→ **What you are asked to do**
Verbatim copy, images removed: write out the entries below.

[Stored items]
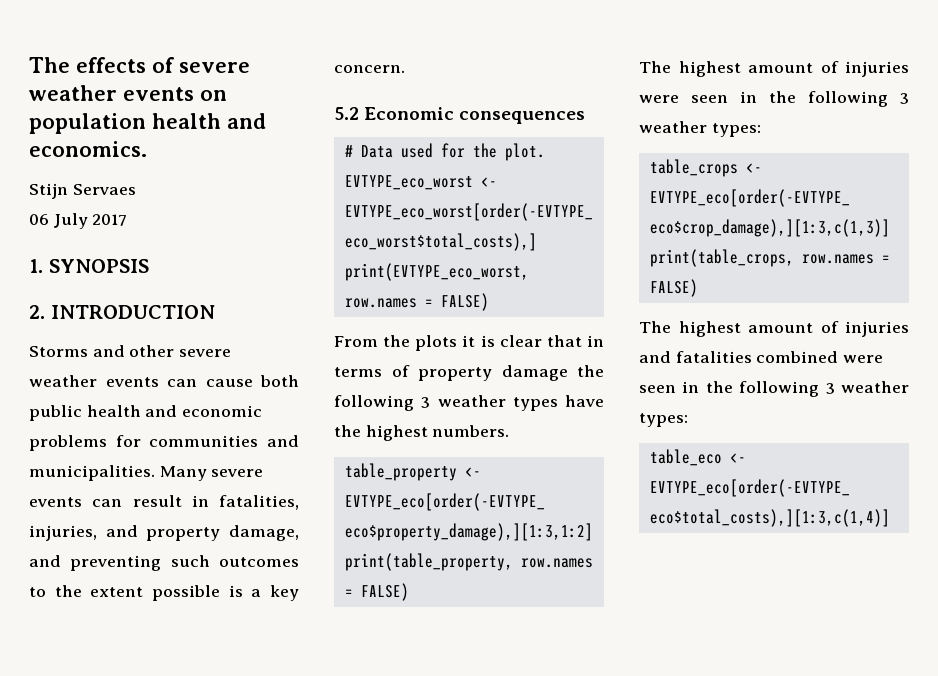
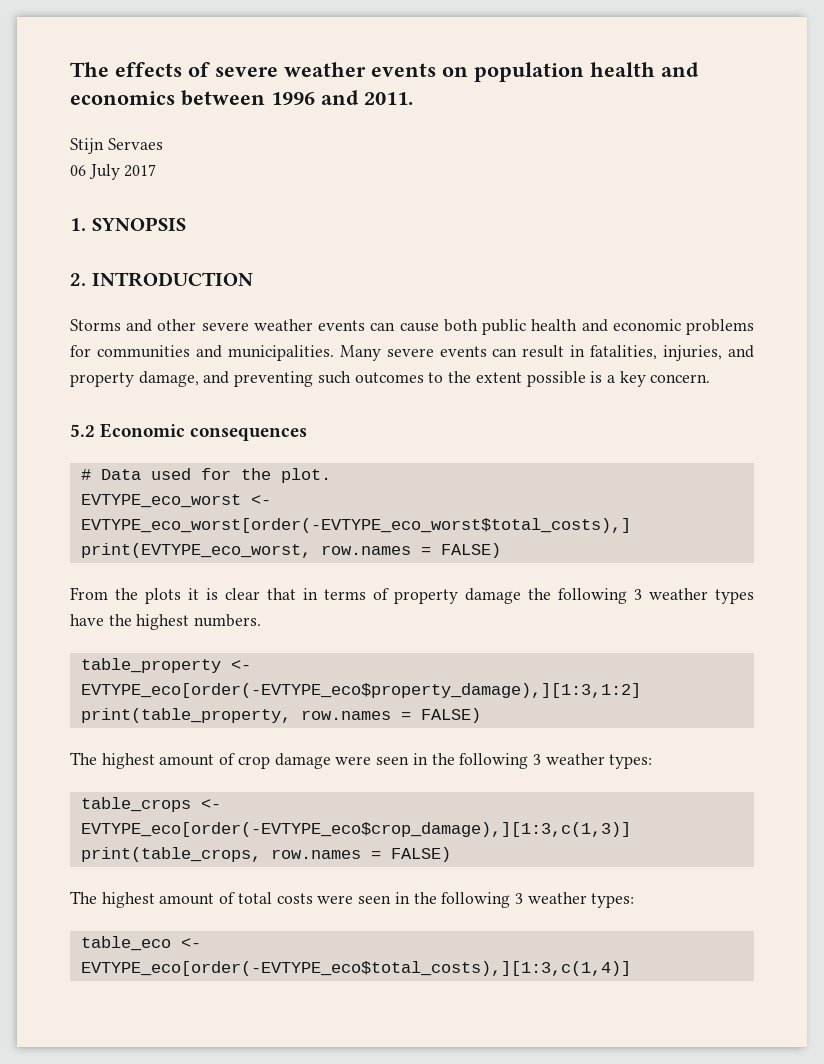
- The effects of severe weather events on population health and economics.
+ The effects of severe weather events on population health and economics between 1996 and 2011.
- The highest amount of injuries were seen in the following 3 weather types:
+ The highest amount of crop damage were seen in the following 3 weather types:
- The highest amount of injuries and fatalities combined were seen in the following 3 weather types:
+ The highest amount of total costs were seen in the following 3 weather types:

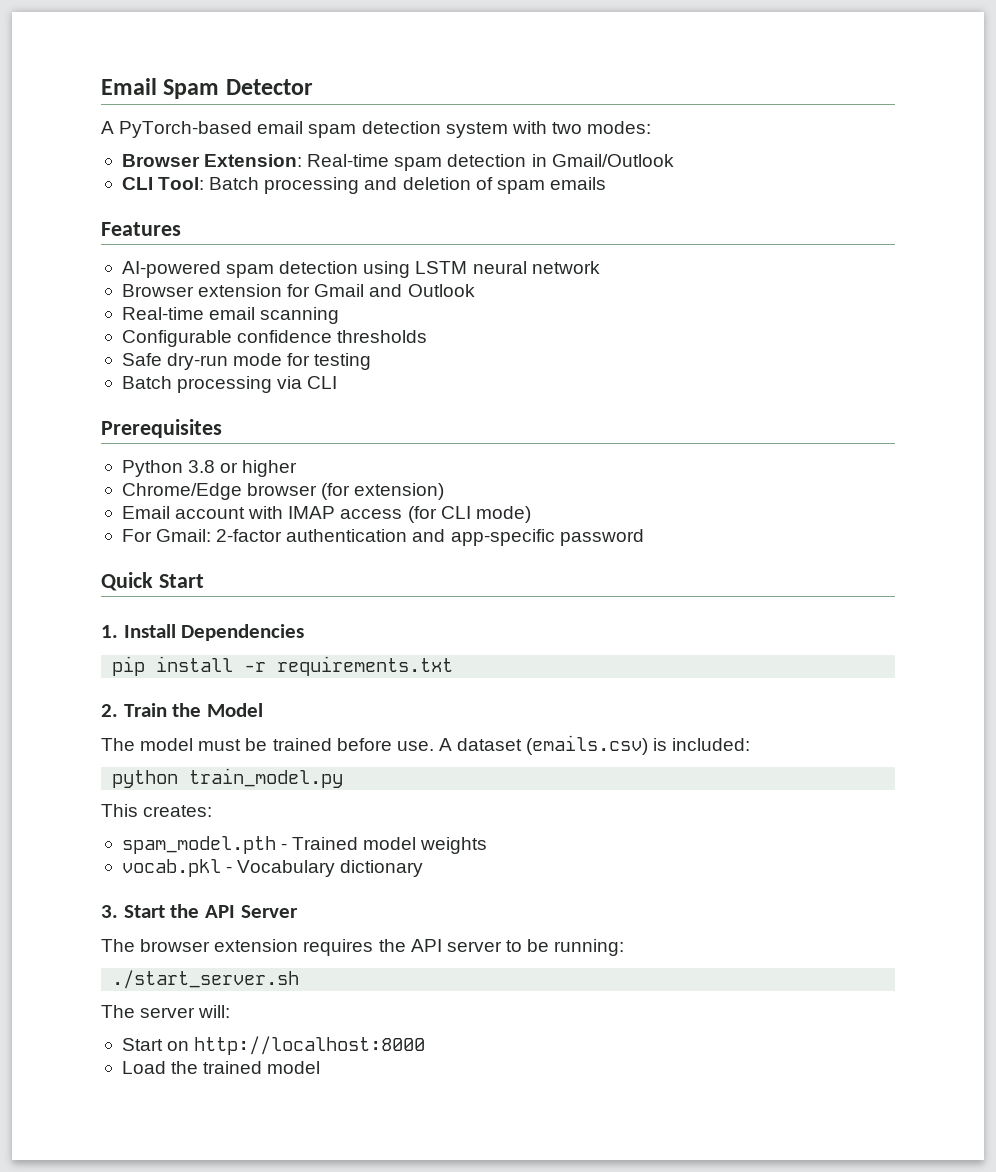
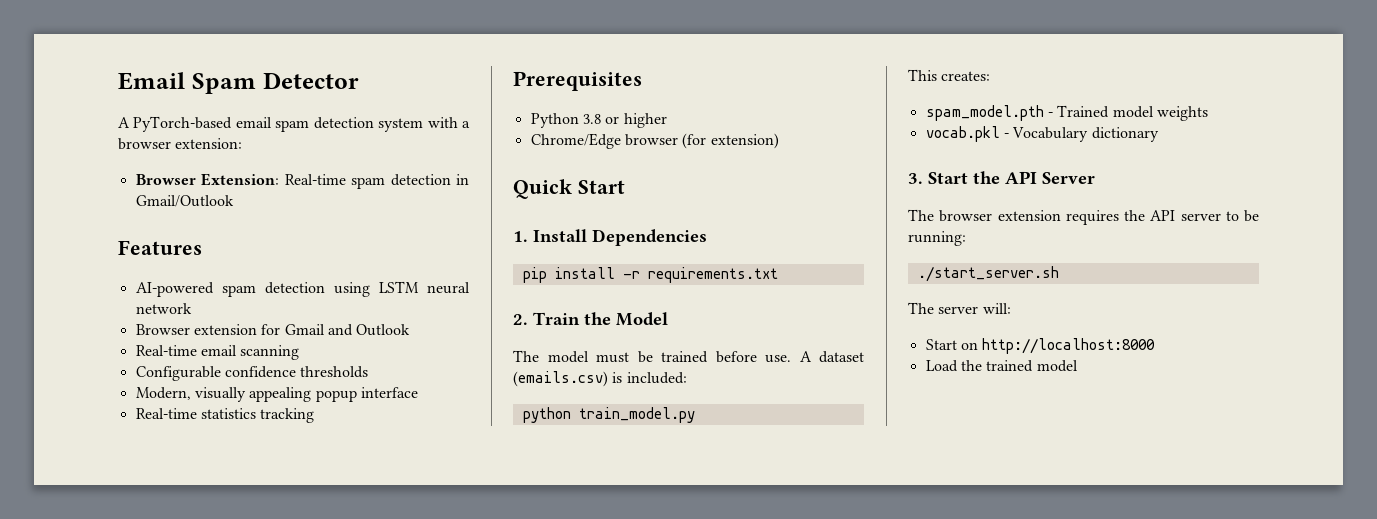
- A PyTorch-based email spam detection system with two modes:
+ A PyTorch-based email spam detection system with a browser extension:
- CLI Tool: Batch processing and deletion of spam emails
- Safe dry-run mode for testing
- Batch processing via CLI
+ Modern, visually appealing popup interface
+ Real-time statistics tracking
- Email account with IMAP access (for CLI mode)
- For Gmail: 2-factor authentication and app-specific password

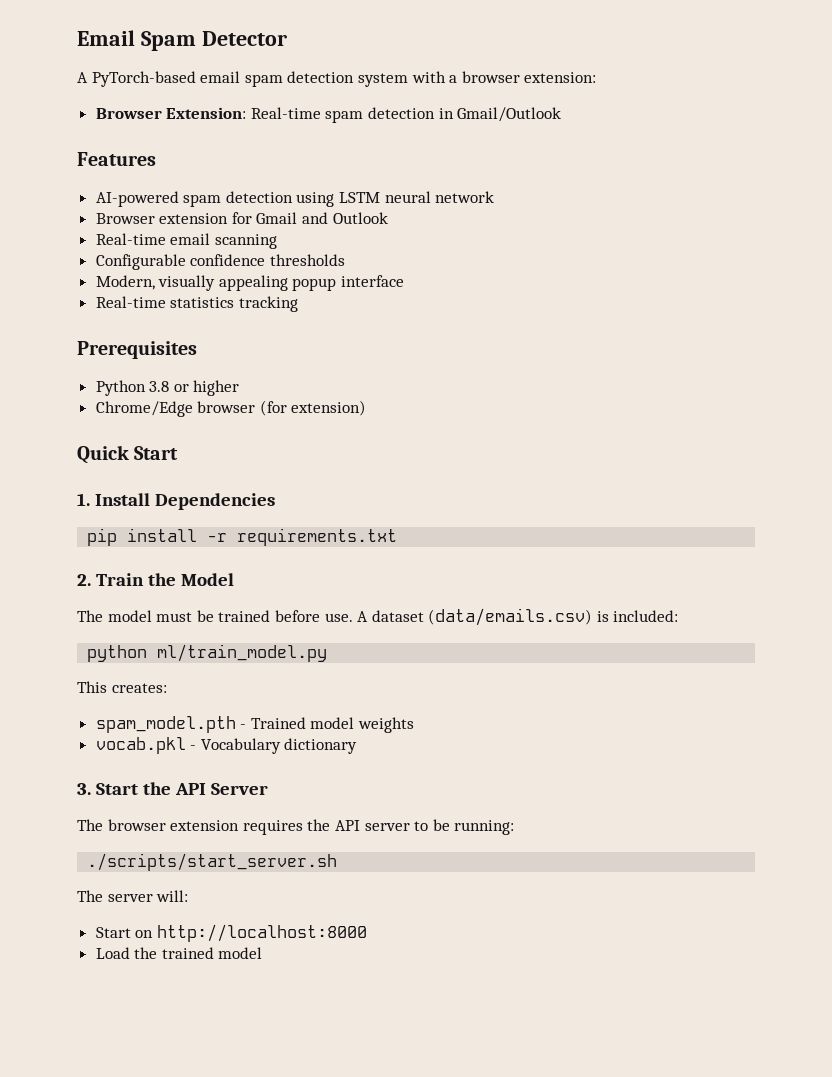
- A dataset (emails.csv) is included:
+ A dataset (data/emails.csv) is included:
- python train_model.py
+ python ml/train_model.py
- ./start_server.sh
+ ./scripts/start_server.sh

→ **Expected answer**
- The effects of severe weather events on population health and economics.
+ The effects of severe weather events on population health and economics between 1996 and 2011.
- The highest amount of injuries were seen in the following 3 weather types:
+ The highest amount of crop damage were seen in the following 3 weather types:
- The highest amount of injuries and fatalities combined were seen in the following 3 weather types:
+ The highest amount of total costs were seen in the following 3 weather types:

- A PyTorch-based email spam detection system with two modes:
+ A PyTorch-based email spam detection system with a browser extension:
- CLI Tool: Batch processing and deletion of spam emails
- Safe dry-run mode for testing
- Batch processing via CLI
+ Modern, visually appealing popup interface
+ Real-time statistics tracking
- Email account with IMAP access (for CLI mode)
- For Gmail: 2-factor authentication and app-specific password

- A dataset (emails.csv) is included:
+ A dataset (data/emails.csv) is included:
- python train_model.py
+ python ml/train_model.py
- ./start_server.sh
+ ./scripts/start_server.sh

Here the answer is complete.